The empathy we feel for them is a projection of the empathy that we need for ourselves. It is not that OP felt infatuated it is that she is in desperate need for empathy. It is a known belief that we heal ourselves when we heal others. It’s just so unfortunate that he was a narc.

There are volunteering groups where you can go and help others OP. It lifts you up to put your empathy onto others. It is best to not fulfil this need via intimate relationships.

I didn’t realise this. I do feel completely lost inside like I have a defect like a doll nobody wants. Is he broken? He doesn’t come across as such.

OP posts:
ForgetMeNotRose · 07/09/2025 11:13

If you're interested in psychology, it might be worth looking into the drama triangle. I think in both the relationship with your brother and this guy you may have taken on the role of the "rescuer". A lot of us end up in this role, especially when we've felt responsibility for looking after others. We can start to feel our value is in rescuing other people who are in the role of the "victim". To me both men are playing that role. But these aren't healthy dynamics that good relationships are built on.

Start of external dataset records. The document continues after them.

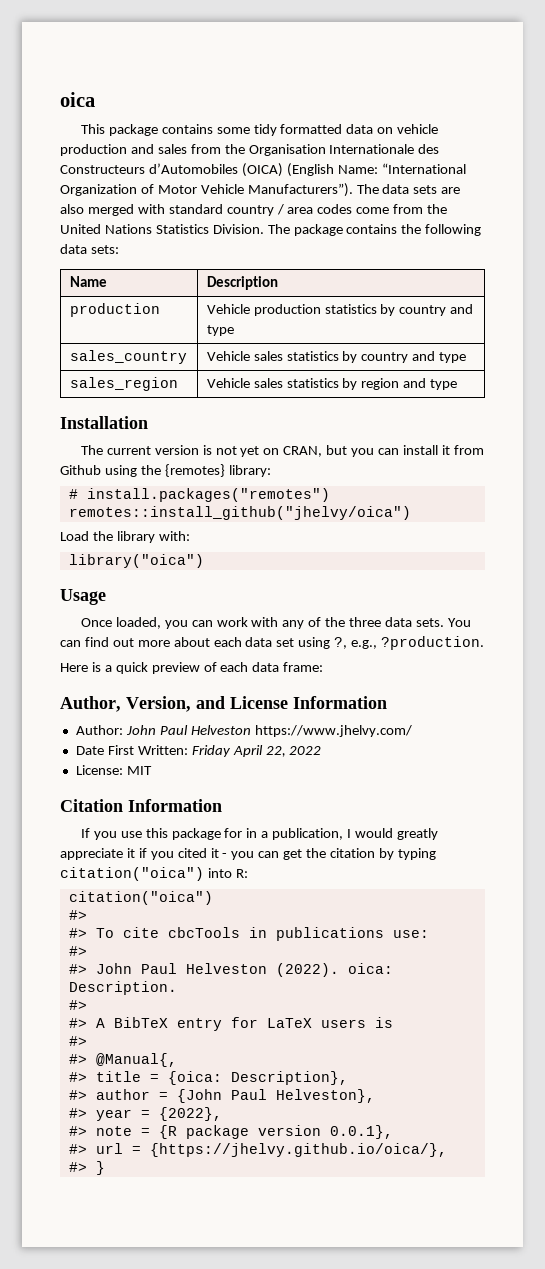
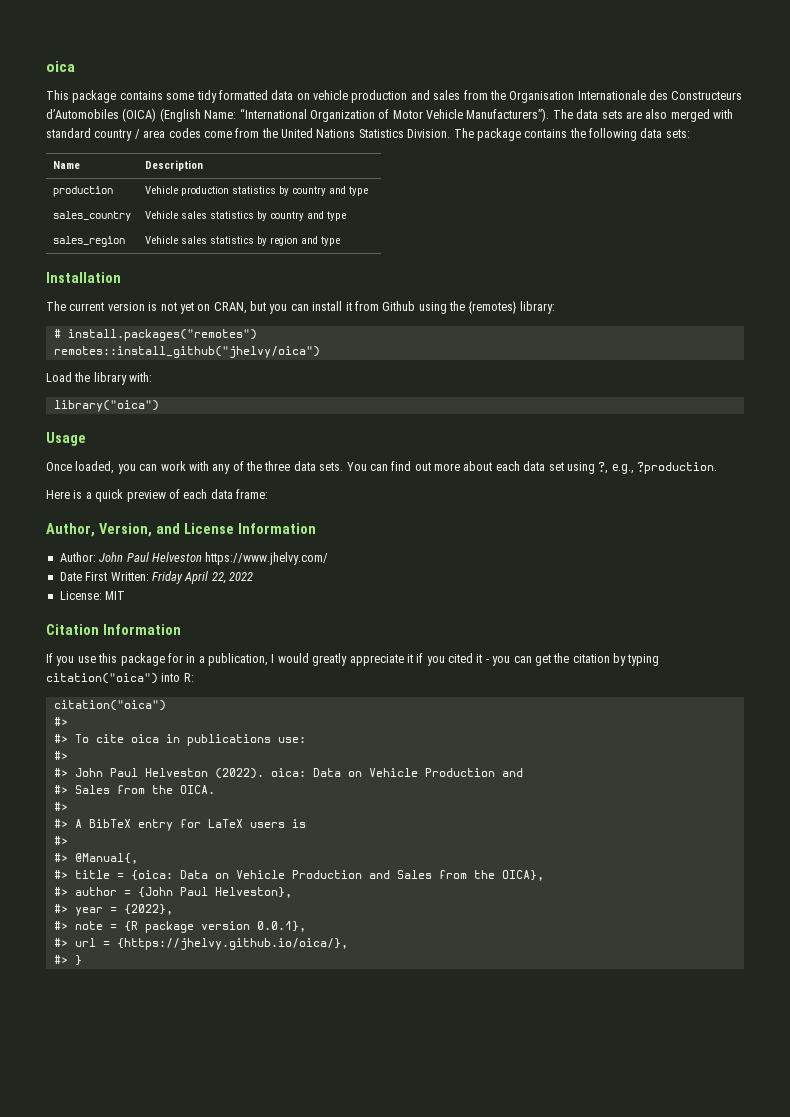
[167,927,240,938] cbcTools -> [130,734,159,743] oica
[68,981,177,995] Description. -> [312,768,523,777] [53,785,215,794] Data on Vehicle Production and // #> Sales from the OICA.
[230,1071,348,1085] Description}, -> [179,870,544,881] Data on Vehicle Production and Sales from the OICA},

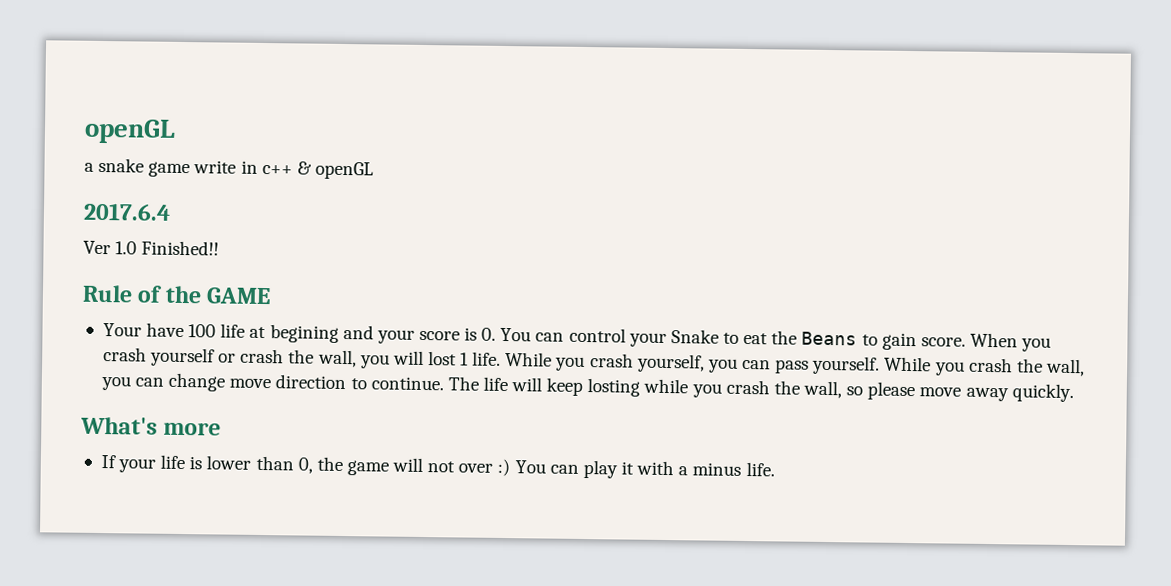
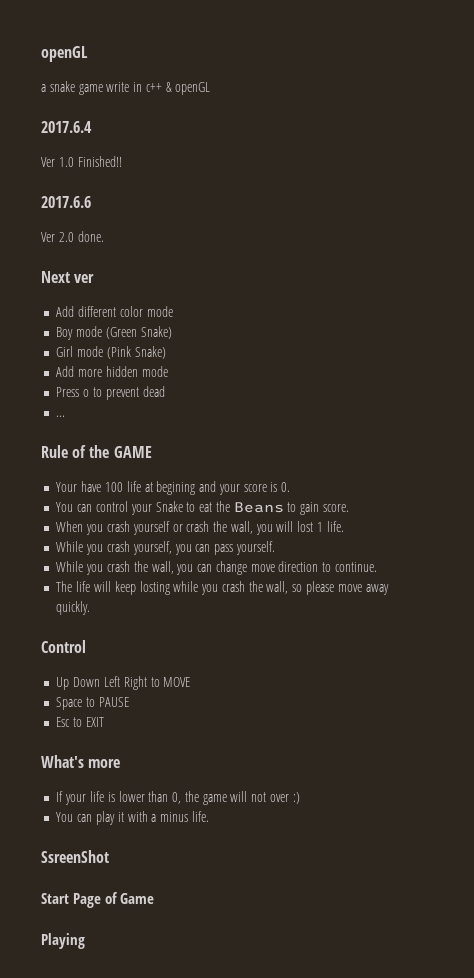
(220, 248) none -> [41,196,91,208] [41,231,104,242] [41,271,95,283] [56,306,173,317] [56,326,172,340] [56,346,166,359] [56,366,168,377] [56,386,165,400] [56,415,66,417] // 2017.6.6 // Ver 2.0 done. // Next ver // Add different color mode // Boy mode (Green Snake) // Girl mode (Pink Snake) // Add more hidden mode // Press o to prevent dead // ...
(497, 334) none -> (291, 487) //
(966, 342) none -> (349, 508) //
(502, 358) none -> (344, 526) //
(881, 365) none -> (275, 548) //
(444, 383) none -> (377, 567) //
(1074, 393) none -> [41,640,86,653] [56,676,191,690] [56,697,129,710] [56,717,104,727] // Control // Up Down Left Right to MOVE // Space to PAUSE // Esc to EXIT
(511, 467) none -> (300, 798) //
(775, 469) none -> [41,850,109,863] [41,892,154,908] [41,933,85,949] // SsreenShot // Start Page of Game // Playing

Itsalittlewetout · 07/09/2025 11:22

YourBrickTiger · 07/09/2025 11:05

I didn’t realise this. I do feel completely lost inside like I have a defect like a doll nobody wants. Is he broken? He doesn’t come across as such.

He’s an absolute bloody mess. But until you work on yourself and build on your emotional intelligence you won’t spot this. Give it a year, go work on yourself and all your insecurities. Have the strength to tell them to someone who can help work through them. Come back and answer that question yourself.